Özellikle muhalefetin istemediği, karşı çıktığı, durdurmaya kalktığı projeler söz konusu olduğunda hatırladıkları bir şey var.. Millete sormak.. Şimdilerde moda.. "..Millete soralım hele, Kanal İstanbul'u istiyorlar mı, istemiyorlar mı?..".. Meral Akşener doğrudan tek konu başlığıyla referanduma gidilmesini öneriyor.. Kılıçdaroğlu ise bunu bir yasaya bağlama taraftarı.. CHP'nin Anayasa teklifine yerleştirdiği bir 'halk vetosu' mekanizması var biliyorsunuz.. Bunu işleterek ilgili sayıda itiraz imzasıyla referandum yolunun açılması gerektiğini savunuyor.

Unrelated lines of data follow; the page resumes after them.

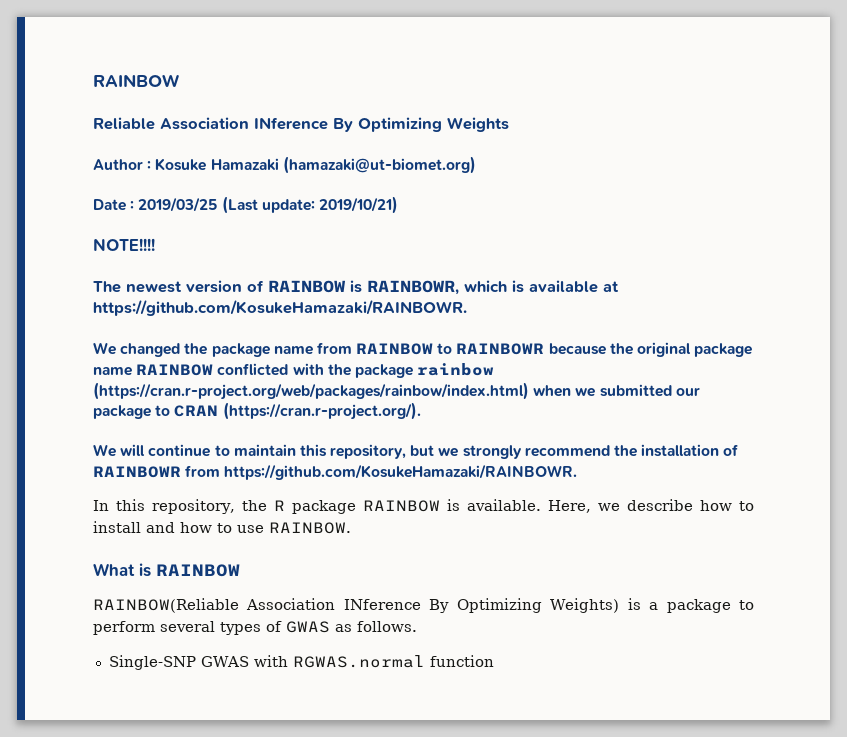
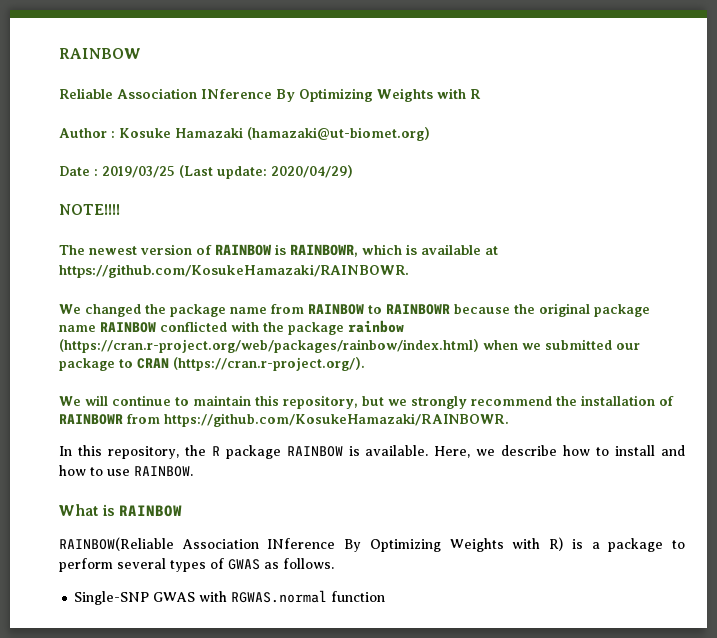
- Reliable Association INference By Optimizing Weights
+ Reliable Association INference By Optimizing Weights with R
- Date : 2019/03/25 (Last update: 2019/10/21)
+ Date : 2019/03/25 (Last update: 2020/04/29)
- RAINBOW(Reliable Association INference By Optimizing Weights) is a package to perform several types of GWAS as follows.
+ RAINBOW(Reliable Association INference By Optimizing Weights with R) is a package to perform several types of GWAS as follows.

Dinleyenlerin kulağına da öyle iyi geliyor ki.. "Milete soralım"... Sanırsın millet iradesi bu politik zihniyet için çok önemli.. Anayasa'nın 10 ve 42.maddeleri bu milletin vekilleri tarafından, 550 üyeli parlamentoda 411 milletvekilinin açık 'evet' oyuyla değiştirildiğinde Anayasa Mahkemesi'ne koşan CHP değil miydi?...O düzenlemeyi iptal ettirmeselerdi bu millet kendi eliyle vesayet odaklarının yasaklarına karşı bir milli duruş sergileyebilmiş olacaktı.. Kadının kılık kıyafeti, okulunda işyerinde özgür kalacaktı.. Nitekim, şimdilerde "gücünü kaybetmesinden korkuyoruz" dedikleri Türkiye Büyük Millet Meclisi, 2008'de bir düzenleme yapmış, bu düzenlemeyi de büyük çoğunlukla kabul etmişti.. Yasa, Grup Başkan vekili olarak Kemal Kılıçdaroğlu'nun imzasıyla iptali için Anayasa Mahkemesi'ne götürüldü.. Vaktin CHP Genel Başkanı yüksek mahkeme üyelerini 'sokak'la tehdit etti.. ".. Eğer yanlış bir karar verirseniz sokaklar karışır" dedi.. Şimdi bu kişiler çıkmış millet iradesi diyor.. Ya hu iradesine çok itibar ettiğiniz o millet 1946'daki hileli seçimlerden sonra hiçbir zaman CHP'yi tek başına iktidara getirmemiş.. Çok önemsiyorsanız millet iradesini, o millet 80 yıldır size bir şeyler anlatmaya çalışıyor.. Bir dinlesenize madem...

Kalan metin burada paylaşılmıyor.